What to produce - Pick out every line of the entries below where "Office" occurs, and copy those lines.

Data -
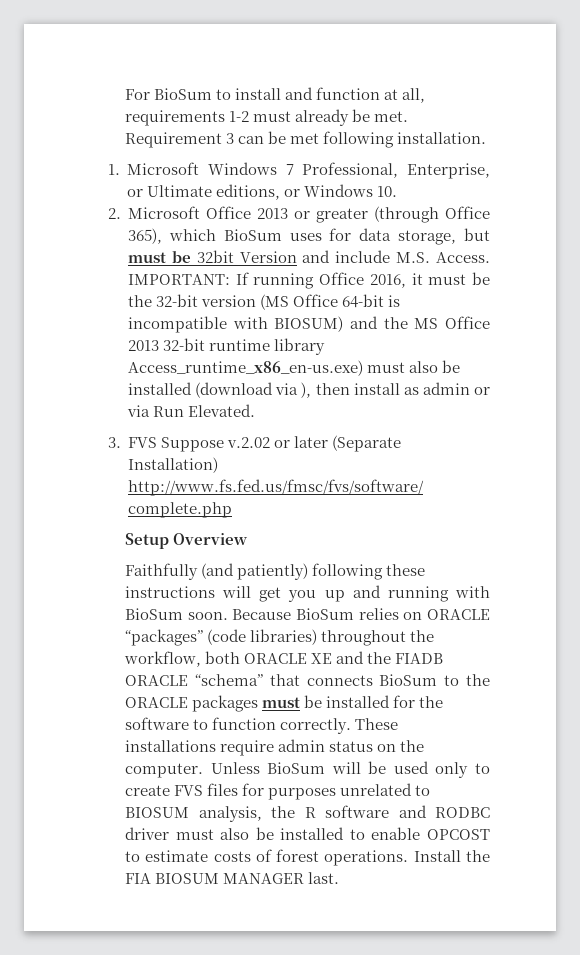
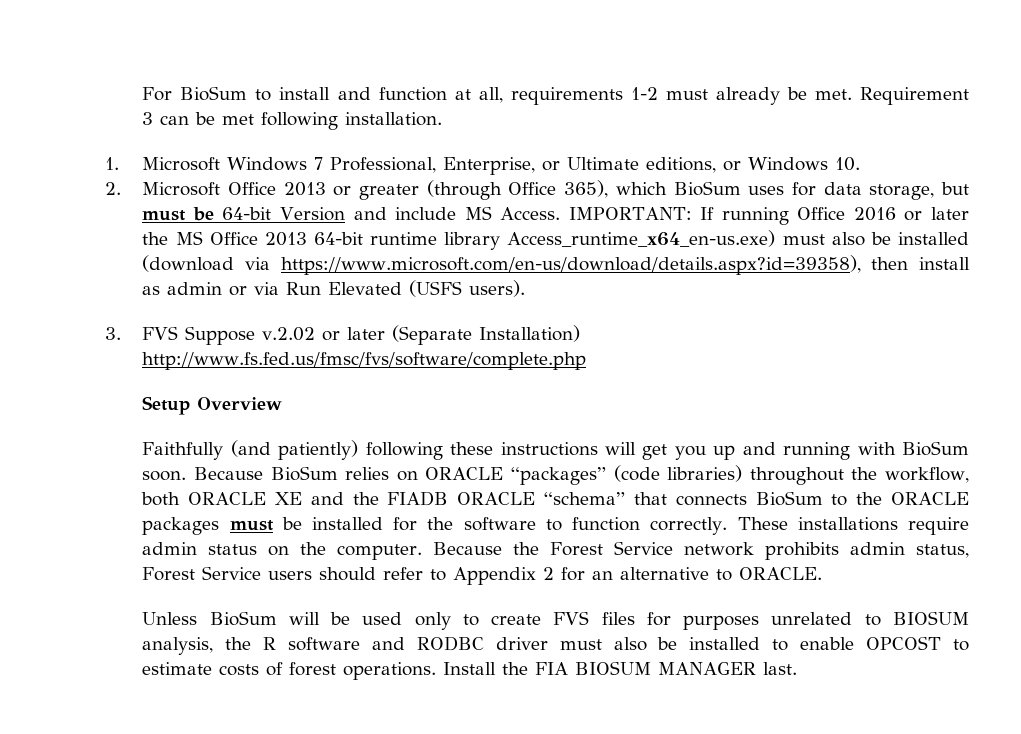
- 2. Microsoft Office 2013 or greater (through Office 365), which BioSum uses for data storage, but must be 32bit Version and include M.S. Access.
+ 2. Microsoft Office 2013 or greater (through Office 365), which BioSum uses for data storage, but must be 64-bit Version and include MS Access.
- IMPORTANT: If running Office 2016, it must be the 32-bit version (MS Office 64-bit is incompatible with BIOSUM) and the MS Office 2013 32-bit runtime library Access_runtime_x86_en-us.exe) must also be installed (download via ), then install as admin or via Run Elevated.
+ IMPORTANT: If running Office 2016 or later the MS Office 2013 64-bit runtime library Access_runtime_x64_en-us.exe) must also be installed (download via https://www.microsoft.com/en-us/download/details.aspx?id=39358), then install as admin or via Run Elevated (USFS users).
- These installations require admin status on the computer. Unless BioSum will be used only to create FVS files for purposes unrelated to BIOSUM analysis, the R software and RODBC driver must also be installed to enable OPCOST to estimate costs of forest operations.
+ These installations require admin status on the computer. Because the Forest Service network prohibits admin status, Forest Service users should refer to Appendix 2 for an alternative to ORACLE.
+ Unless BioSum will be used only to create FVS files for purposes unrelated to BIOSUM analysis, the R software and RODBC driver must also be installed to enable OPCOST to estimate costs of forest operations.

Result of the task -
- 2. Microsoft Office 2013 or greater (through Office 365), which BioSum uses for data storage, but must be 32bit Version and include M.S. Access.
+ 2. Microsoft Office 2013 or greater (through Office 365), which BioSum uses for data storage, but must be 64-bit Version and include MS Access.
- IMPORTANT: If running Office 2016, it must be the 32-bit version (MS Office 64-bit is incompatible with BIOSUM) and the MS Office 2013 32-bit runtime library Access_runtime_x86_en-us.exe) must also be installed (download via ), then install as admin or via Run Elevated.
+ IMPORTANT: If running Office 2016 or later the MS Office 2013 64-bit runtime library Access_runtime_x64_en-us.exe) must also be installed (download via https://www.microsoft.com/en-us/download/details.aspx?id=39358), then install as admin or via Run Elevated (USFS users).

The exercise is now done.